Степка снова отпрянул к стене забоя. Кудрявый осветил Степку лампой, перешагнул Любку и пошел на него с ножом.
Любка схватила сзади Сеньку за ноги:
— Не трогай его, гад ползучий, не трогай! — умоляла она, ругаясь и плача.
Испугавшись ножа, Степка быстро присел на корточки, лихорадочно шаря руками вокруг себя, нащупал кусок породы и до боли сжал его в правой руке. Сенька оттолкнул от себя Любку и, повернувшись к ней, только и успел сказать: "Отстань, су..." Брошенный Степкой острый камень попал Кудрявому прямо в висок. Сенька, выронив нож, как-то неестественно схватился руками за голову, будто желая ее себе свернуть, припал на подкосившуюся правую ногу и рухнул рядом с Любкой.

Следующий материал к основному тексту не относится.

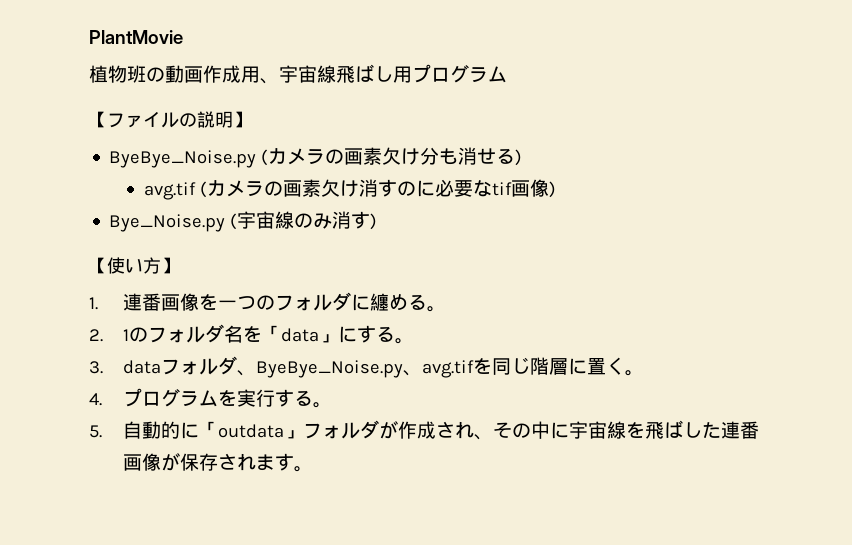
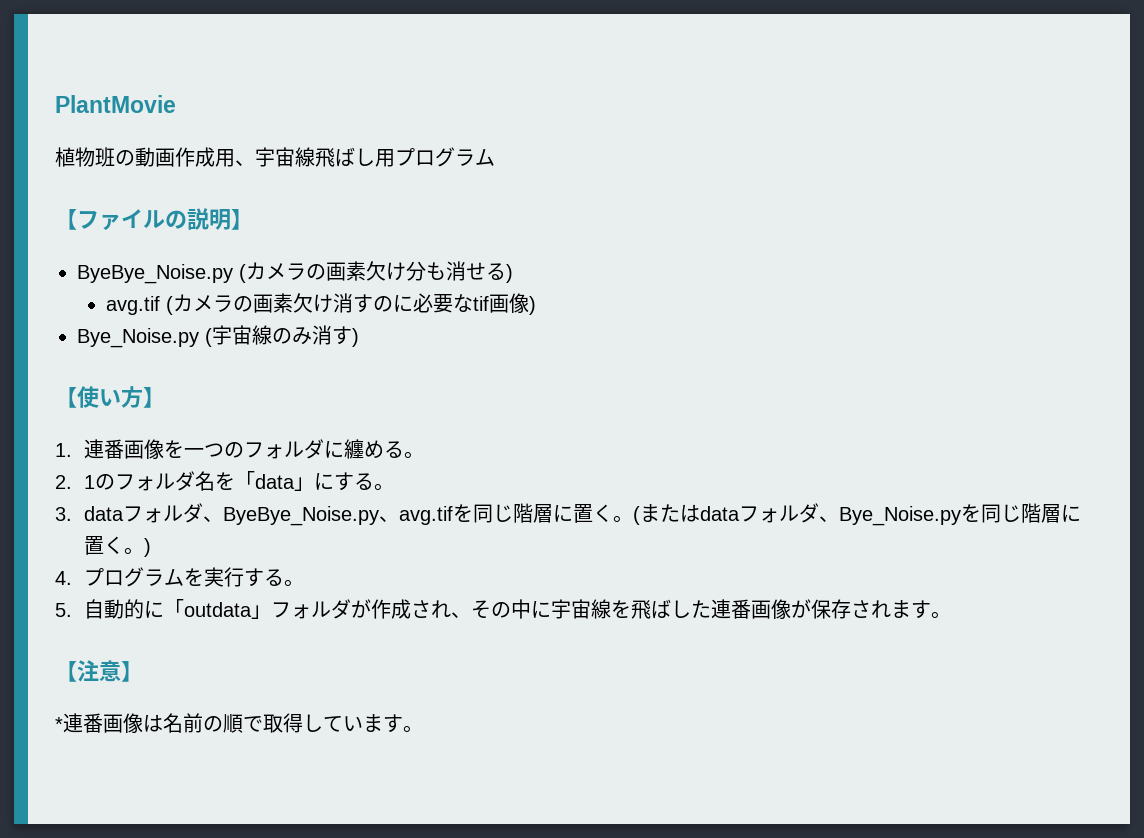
(645, 373) none -> [633,503,1082,526] [84,536,152,557] (またはdataフォルダ、Bye_Noise.pyを同じ階層に置く。)
(314, 469) none -> [55,660,143,682] [55,713,423,733] // 【注意】 // *連番画像は名前の順で取得しています。

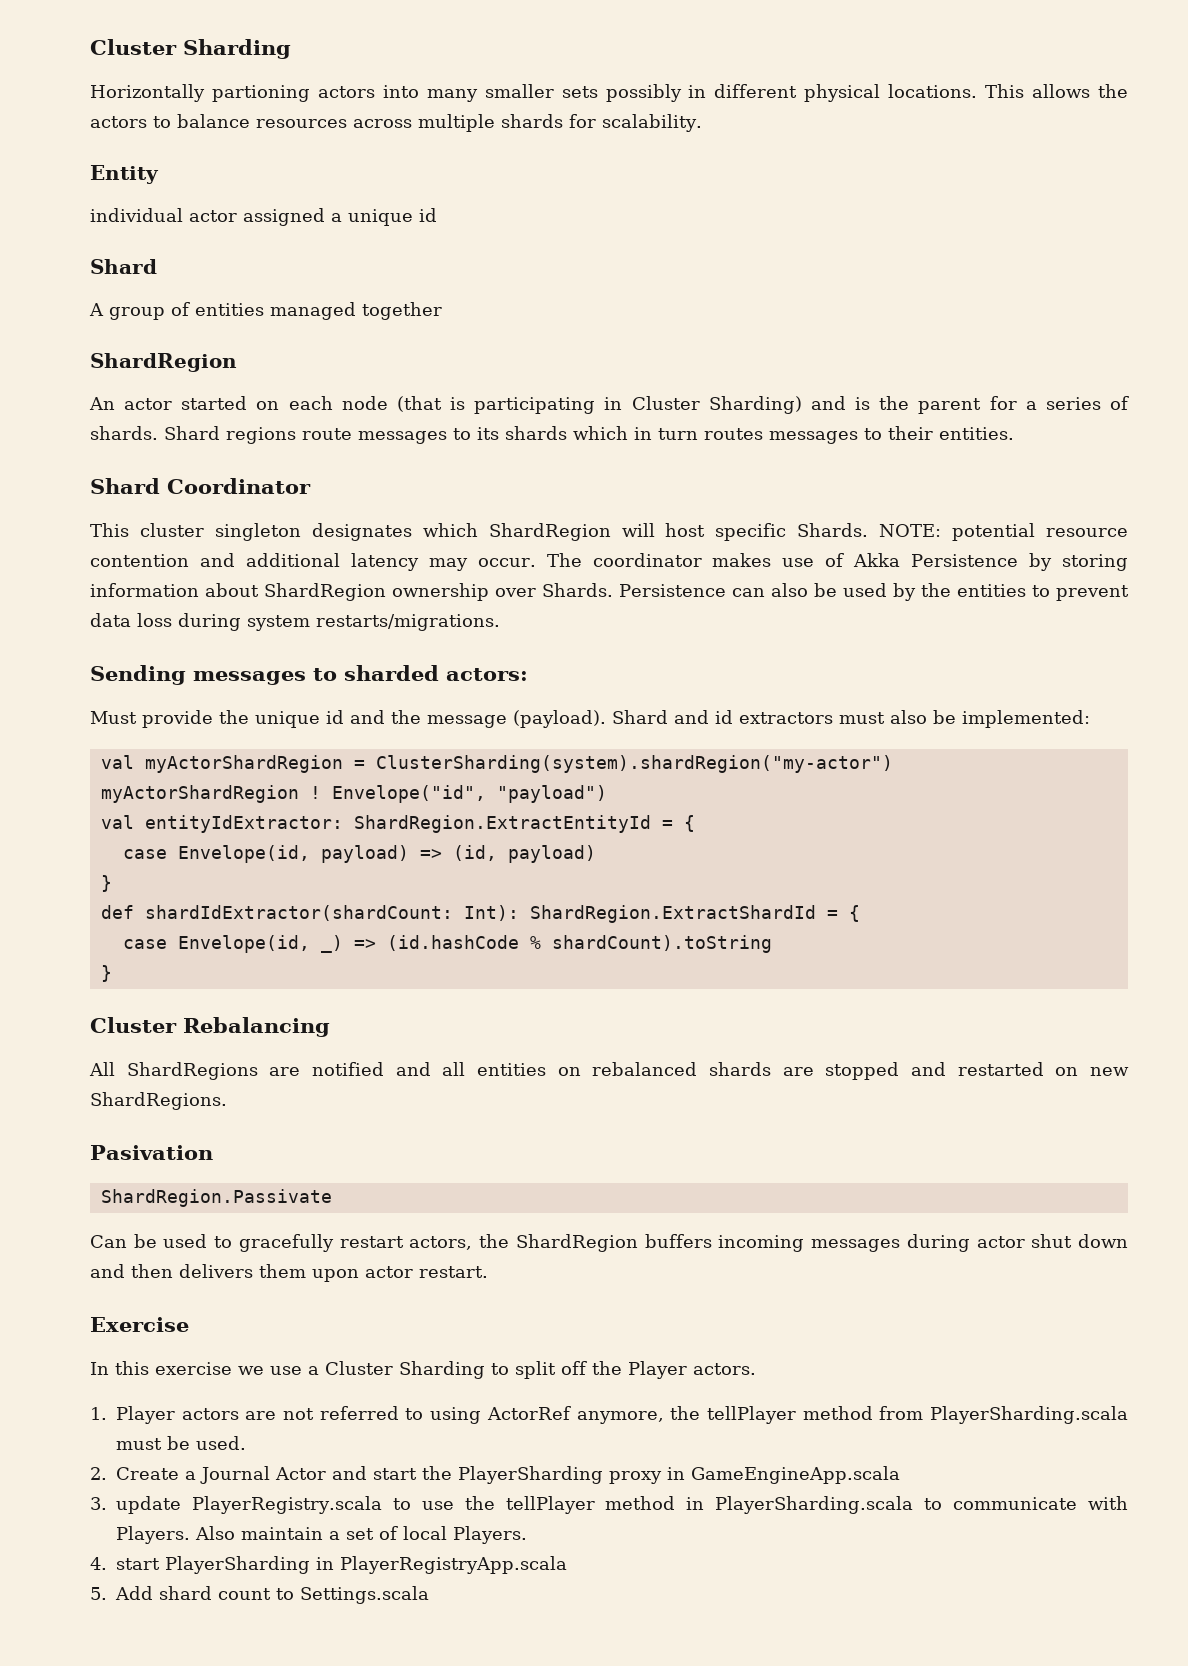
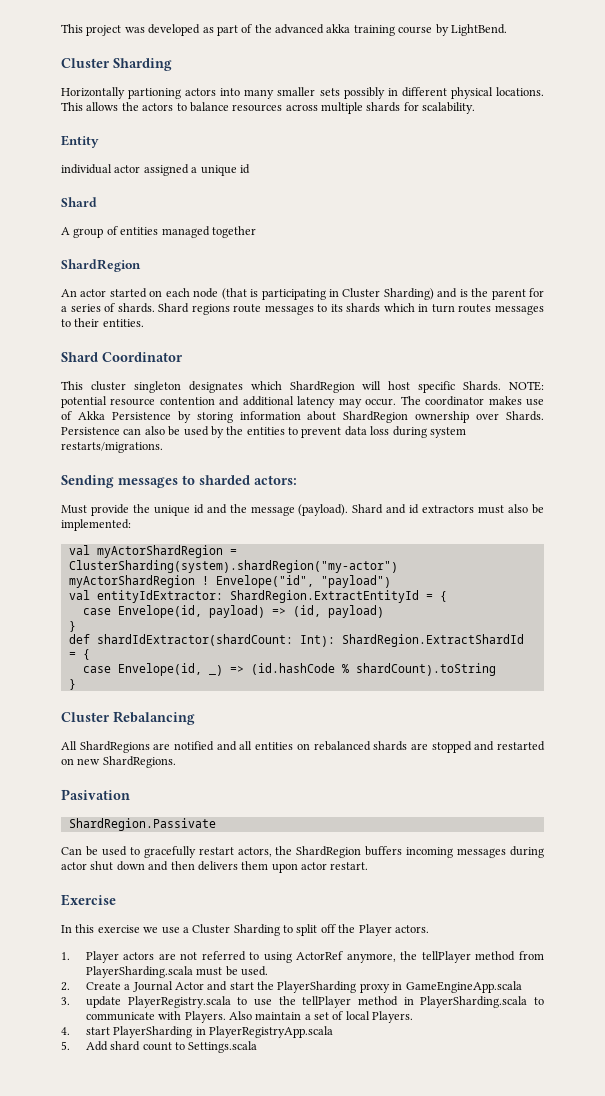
(90, 47) none -> [61,24,507,36] This project was developed as part of the advanced akka training course by LightBend. //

— Вот зараза! Бежим, Степушка, бежим! — охая и причитая, поднялась она при помощи Степки. Еще больший испуг овладел ею, когда они попытались растормошить Сеньку, голова которого от этого безжизненно заболталась из стороны в сторону.
— Уби-и-ил! — прошептала Любка и, уже боясь и волнуясь за Степку, схватила его
Степка, действительно, себя не помнил.
— Стой! — вдруг остановилась Любка. Она быстро взбежала к месту, где они лежали, сдернула с досок две телогрейки, подхватила Сенькин нож, валявшийся у него в ногах, и так же поспешно спустилась обратно.
Степка сидел на куске породы и тяжело дышал.
— Пошли, пошли! — схватила Любка снова его за руку.
Внизу, метрах в ста от них, у проема забоя замелькали одна за другой несколько шахтерских ламп...
— Погаси лампу! — прошипела Любка, крепко сжав Степкину руку.
— Сенька-а-а! Кудря-я-вый! — крикнули снизу.
— Они-и! — чуть слышно сказала Любка, узнав по голосу Сенькиных дружков.
— Кто они? — смутно догадываясь, о чем говорит Любка, тихо спросил ее Степка.
— Не слышишь, что ли?
— Слышу.
— На, держи нож! Может, и отвалят...
— Жди! — возразил хмуро Степка, взяв нож.— Ты что, их не знаешь, гадов?
— Знаю, знаю, Степушка, ты только не дрейфь, может, и не тронут.
— Пусть только тронут! — твердо сказал Степка. Чувство самосохранения, боязнь за Любку, несколько лет кипевшая в Степкиной душе обида, ненависть к вррам вдруг пробудили в нем готовность сделать что-то совершенно ужасное, отчаянное, а там будь что будет...— Пусть только тронут! — повторил Степка.— Все равно еще срок намотают! ..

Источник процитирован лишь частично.